Mais ce n’est pas tout. NBC propose aussi aux touristes une visite de ses studios. Notamment ceux qui servent à tourner les émissions Saturday Night Live et The Today show. A condition que les visiteurs ne décident pas d’y aller aux heures où les dites émissions sont tournées. «N’oubliez pas que la visibilité des studios n’est pas garantie, indique la brochure. Vous ne pourrez voir que les studios qui ne sont pas utilisés au moment où vous ferez le NBC studio tour».
Coût de la visite: 19,25 dollars (14,25 euros). Pour ce prix, NBC a aussi pensé à mettre en place des activités incroyablement profitables. Par exemple, donner aux visiteurs la possibilité d’être les M. ou Mme Météo pendant quelques secondes, ou de lire les titres pour les infos devant une caméra. Les séquences ne sont évidemment pas diffusées. Plus gadget encore, les touristes peuvent se faire photographier en glissant leur tête à la place de celle des personnages de la série Heroes.
Que penser de cette stratégie de produits dérivés? Est-ce inquiétant? Certainement pas pour NBC, qui organise son «NBC studio tour» depuis… 1933. Ni pour les autres médias américains. «L’année dernière (pire moment de la crise pour les journaux américains, ndlr), on a réfléchi à de nouvelles idées, m’a confié un journaliste du New York Times. J’ai proposé qu’on fasse payer la visite de la rédaction. Mais l’idée n’a pas été retenue…» De fait, si les étages de la rédaction ne sont accessibles qu’aux salariés du quotidien ou aux invités, le hall de l’immeuble du New York Times est, lui, visible gratuitement.
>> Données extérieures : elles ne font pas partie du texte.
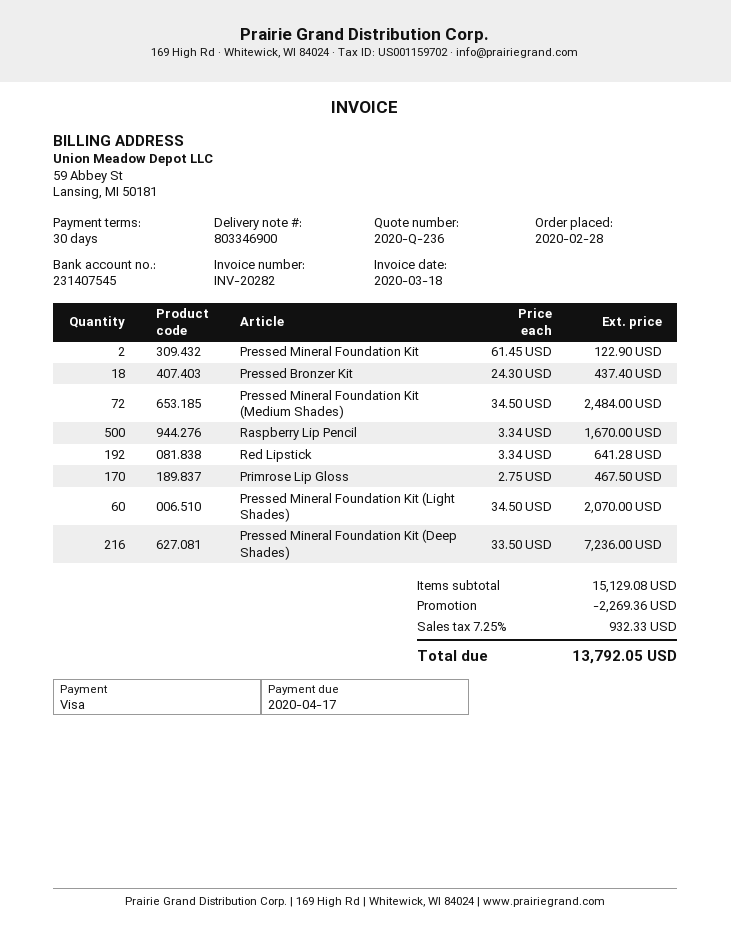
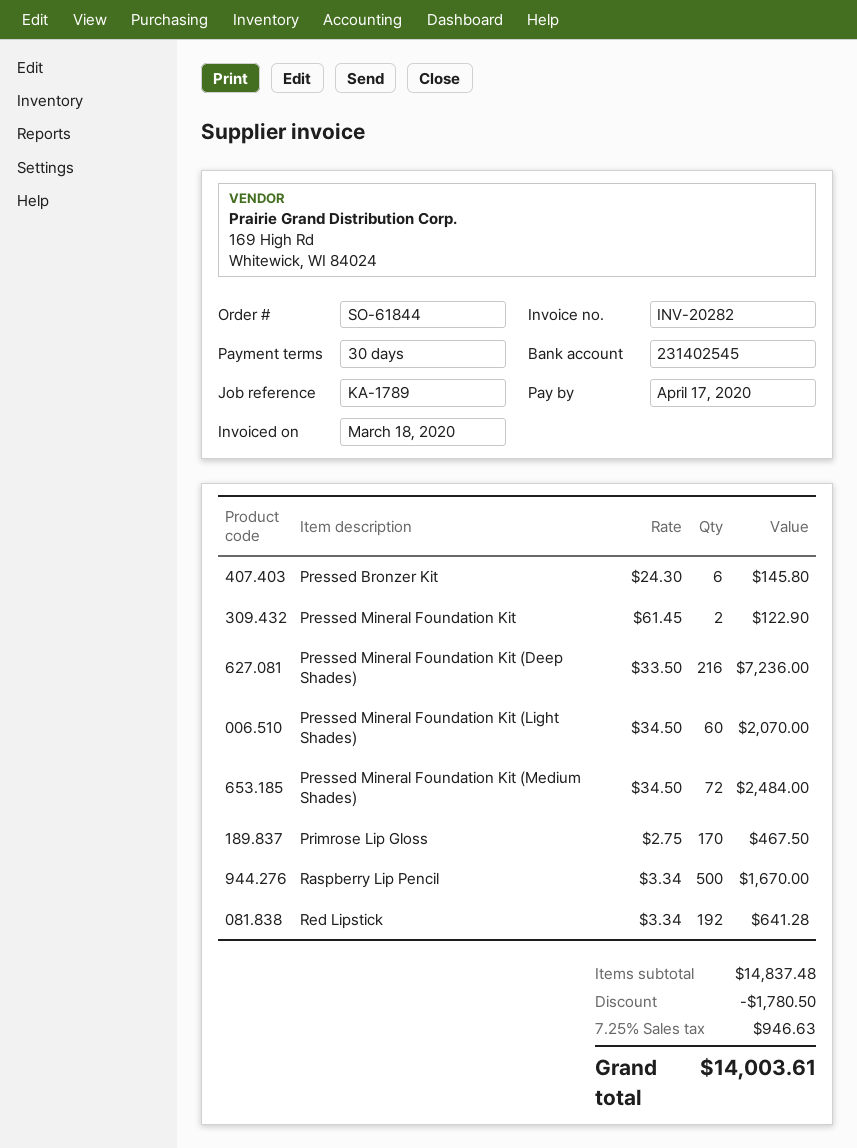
bank account: 231407545 -> 231402545
Pressed Bronzer Kit: 18 x 24.30 = 437.40 -> 6 x 24.30 = 145.80
subtotal: 15129.08 -> 14837.48
discount: 2269.36 -> 1780.50
tax: 7.25% = 932.33 -> 7.25% = 946.63
total: 13792.05 -> 14003.61

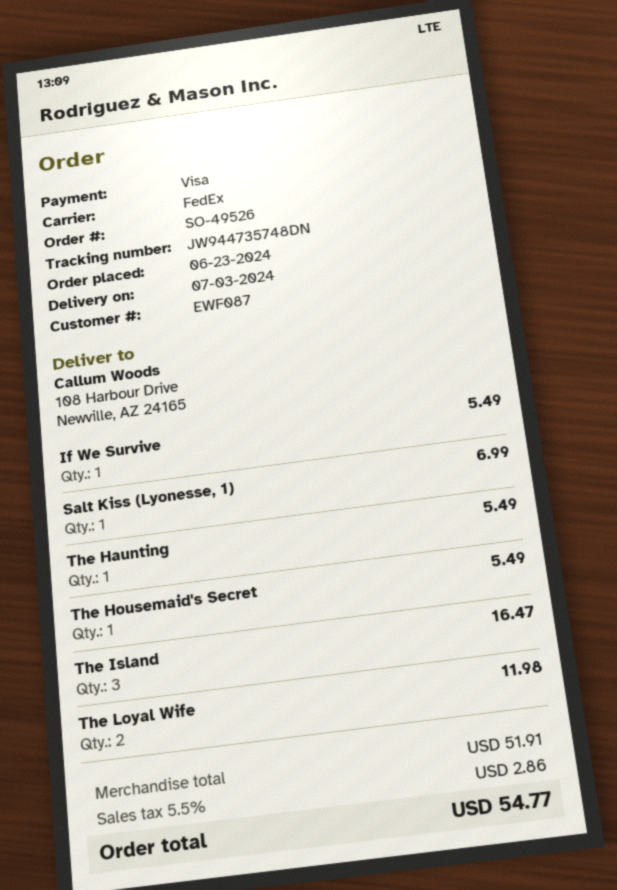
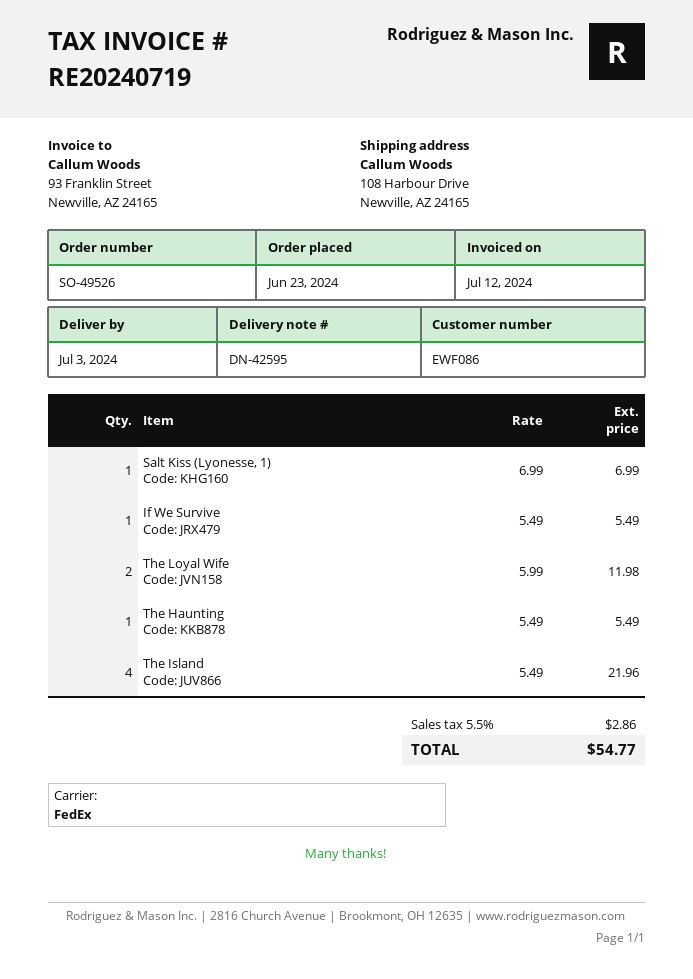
customer number: EWF087 -> EWF086
The Housemaid's Secret: 1 for 5.49 -> none
The Island: 3 for 16.47 -> 4 for 21.96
S’y trouve d’ailleurs une installation artistique, «Moveable type», créée en 2007 par Ben Rubin et Mark Hansen, qui indexe des «dizaines de millions de mots qui ont été publiées dans le quotidien depuis sa création, en 1851, et qui continuent d’apparaître sur le site Web». Sur les dizaines d’écrans accrochés au mur défilent ainsi des citations, des commentaires d’internautes, des chiffres, des nécrologies, des extraits de lettres envoyées aux éditeurs, etc. En outre, les visiteurs de l’entrée trouveront un livret en beau papier cartonné sur l’architecture du New York Times building, élaborée par Renzo Piano.
Le cas Bloomberg, à part
Pour faire sa promotion, Bloomberg fait plus simple. Pas de visite organisée pour le grand public, mais des cartes postales imprimées à la gloire de leur savoir-faire. «Fast is as slow as we go», est-il écrit sur celle-ci. Ou «we’re not some start-up with exciting ideas, we’re Bloomberg with exciting ideas», sur celle-là. Des slogans sans fioriture qui martèlent l’idée que Bloomberg ne joue pas dans la même cour que les autres médias. Les cartes postales, elles, sont gratuites.
Aimeriez-vous visiter les rédactions françaises au cours d’un voyage touristique? Qu’en pensez-vous?